Curricula companies’ role is to focus on the curriculum and often dare not approach CM discussions. By avoiding this topic, publishers, often unaware, inadvertently foster assumptions about the curriculum’s abilities. The irony surfaces when educators, in the face of unruly classrooms, rely on the curriculum or opt for a more engaging lesson as a solution. Curriculum companies are often unaware and do not write content for these purposes. Recognizing that there is no clear definition of where the line is drawn, I work with school leaders and educators to bridge the divide between curricula efficacy and CM. The classrooms that are rife with distractions and dependent on curriculum performance are the very classrooms that demonstrate the most dramatic improvement after CM training.

Unveiling Curriculum Efficacy

Curriculum promises are often based on tightly controlled studies in meticulously selected settings that are not always reproducible in many everyday classrooms. Publishers may not conduct the research themselves to know what conditions warrant successful results. By the time these expectations land on the ears of school decision-makers, the research results have been disseminated, crossed continental divides, transferred from one institution to another, and then down the company chain internally.
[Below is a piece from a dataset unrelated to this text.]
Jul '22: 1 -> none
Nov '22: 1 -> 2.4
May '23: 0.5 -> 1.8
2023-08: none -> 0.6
Curricula representatives may have little to no knowledge of the actual research—nor feel obligated to know.

Research norms dictate that when something is studied, all variables must be held constant except the one under scrutiny—in this case, the curriculum. If the curriculum is being researched, then classroom management must be held constant (in identical conditions for each trial) so that the impact of curricula alone can be irrefutably evidenced.
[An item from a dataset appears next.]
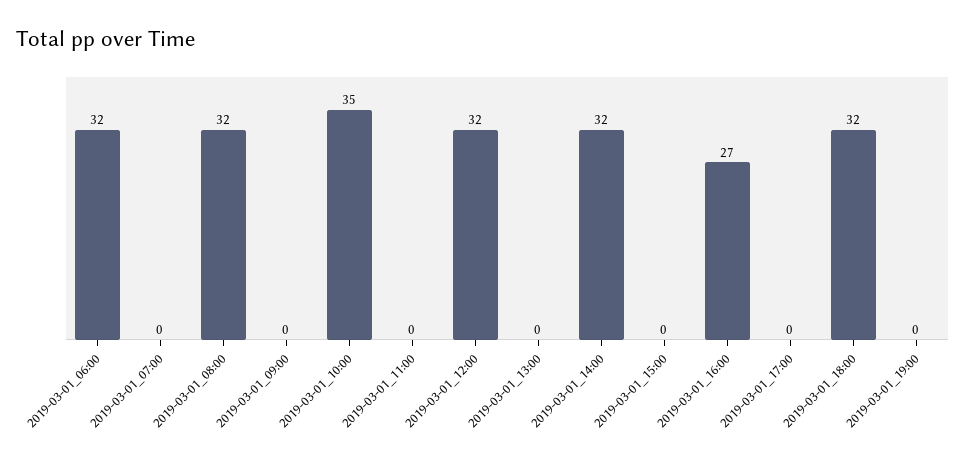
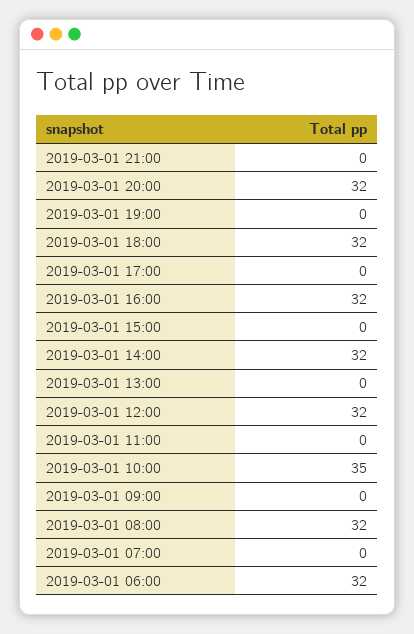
2019-03-01_16:00: 27 -> 32
2019-03-01 21:00: none -> 0
2019-03-01 20:00: none -> 32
Put another way, institutions conduct efficacy research in well-managed classrooms. To replicate these research-proven results, schools must implement the curriculum in equally well-managed classrooms. The more chaotic the classroom (and less like research conditions), the less effective the curriculum—a reality often left for districts and educators to realize independently.

By identifying and clearing up assumptions that lurk in the in-between space of the two dance partners, I help schools make informed decisions.

The Call to Action: A Symphony of Learning and Management

Classroom management is a co-pilot to curriculum effectiveness. The solution for creating nurturing learning environments is available and practical. In fact, teachers do not have the extra instructional time not to invest in CM training. From my experience working with schools, I have witnessed classrooms transform from environments plagued by teacher attrition nightmares where teachers rediscover their passion for teaching.  Students become actively engaged and focus on contributing to an environment of mutual respect. Let’s empower educators with effective management strategies that propel students toward academic excellence.